▶ **Task prompt**: Your answer should consist of the lines in the following data that contain "Marder".

▶ **Supplied entries**:
++++++

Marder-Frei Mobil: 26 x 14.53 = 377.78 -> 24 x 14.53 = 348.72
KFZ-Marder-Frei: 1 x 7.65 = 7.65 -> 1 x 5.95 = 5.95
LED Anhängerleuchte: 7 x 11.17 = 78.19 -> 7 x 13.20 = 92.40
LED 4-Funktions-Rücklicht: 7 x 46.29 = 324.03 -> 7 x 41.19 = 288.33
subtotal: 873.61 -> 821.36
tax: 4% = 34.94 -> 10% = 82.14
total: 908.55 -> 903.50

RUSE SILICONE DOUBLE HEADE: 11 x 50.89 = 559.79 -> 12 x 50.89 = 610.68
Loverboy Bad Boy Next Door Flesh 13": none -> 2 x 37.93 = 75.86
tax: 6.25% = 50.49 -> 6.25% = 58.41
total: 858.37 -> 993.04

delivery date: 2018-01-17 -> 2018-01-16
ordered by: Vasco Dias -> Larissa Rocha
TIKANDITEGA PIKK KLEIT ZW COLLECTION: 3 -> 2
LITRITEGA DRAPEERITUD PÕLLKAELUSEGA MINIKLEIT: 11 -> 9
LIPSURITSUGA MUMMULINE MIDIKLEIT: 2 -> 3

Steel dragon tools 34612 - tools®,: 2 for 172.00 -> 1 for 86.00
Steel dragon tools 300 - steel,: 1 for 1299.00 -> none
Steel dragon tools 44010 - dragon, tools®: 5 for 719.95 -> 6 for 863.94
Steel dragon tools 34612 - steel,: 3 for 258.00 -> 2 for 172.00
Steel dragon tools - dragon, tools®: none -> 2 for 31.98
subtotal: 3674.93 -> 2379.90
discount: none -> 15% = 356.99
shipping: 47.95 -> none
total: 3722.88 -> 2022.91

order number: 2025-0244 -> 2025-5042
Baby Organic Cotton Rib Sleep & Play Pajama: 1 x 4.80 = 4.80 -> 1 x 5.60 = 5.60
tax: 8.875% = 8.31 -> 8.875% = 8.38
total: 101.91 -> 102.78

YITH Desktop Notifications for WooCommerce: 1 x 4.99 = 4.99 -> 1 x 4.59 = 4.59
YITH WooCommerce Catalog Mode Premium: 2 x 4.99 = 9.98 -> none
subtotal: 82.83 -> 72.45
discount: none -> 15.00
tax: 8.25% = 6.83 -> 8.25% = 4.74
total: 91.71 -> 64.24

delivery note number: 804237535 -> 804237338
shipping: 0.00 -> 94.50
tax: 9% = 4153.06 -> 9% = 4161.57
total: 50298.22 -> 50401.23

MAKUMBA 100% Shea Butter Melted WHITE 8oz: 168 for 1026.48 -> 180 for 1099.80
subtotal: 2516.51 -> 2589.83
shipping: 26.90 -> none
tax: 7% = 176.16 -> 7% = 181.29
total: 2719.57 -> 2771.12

++++++

▶ **Output below**:
Marder-Frei Mobil: 26 x 14.53 = 377.78 -> 24 x 14.53 = 348.72
KFZ-Marder-Frei: 1 x 7.65 = 7.65 -> 1 x 5.95 = 5.95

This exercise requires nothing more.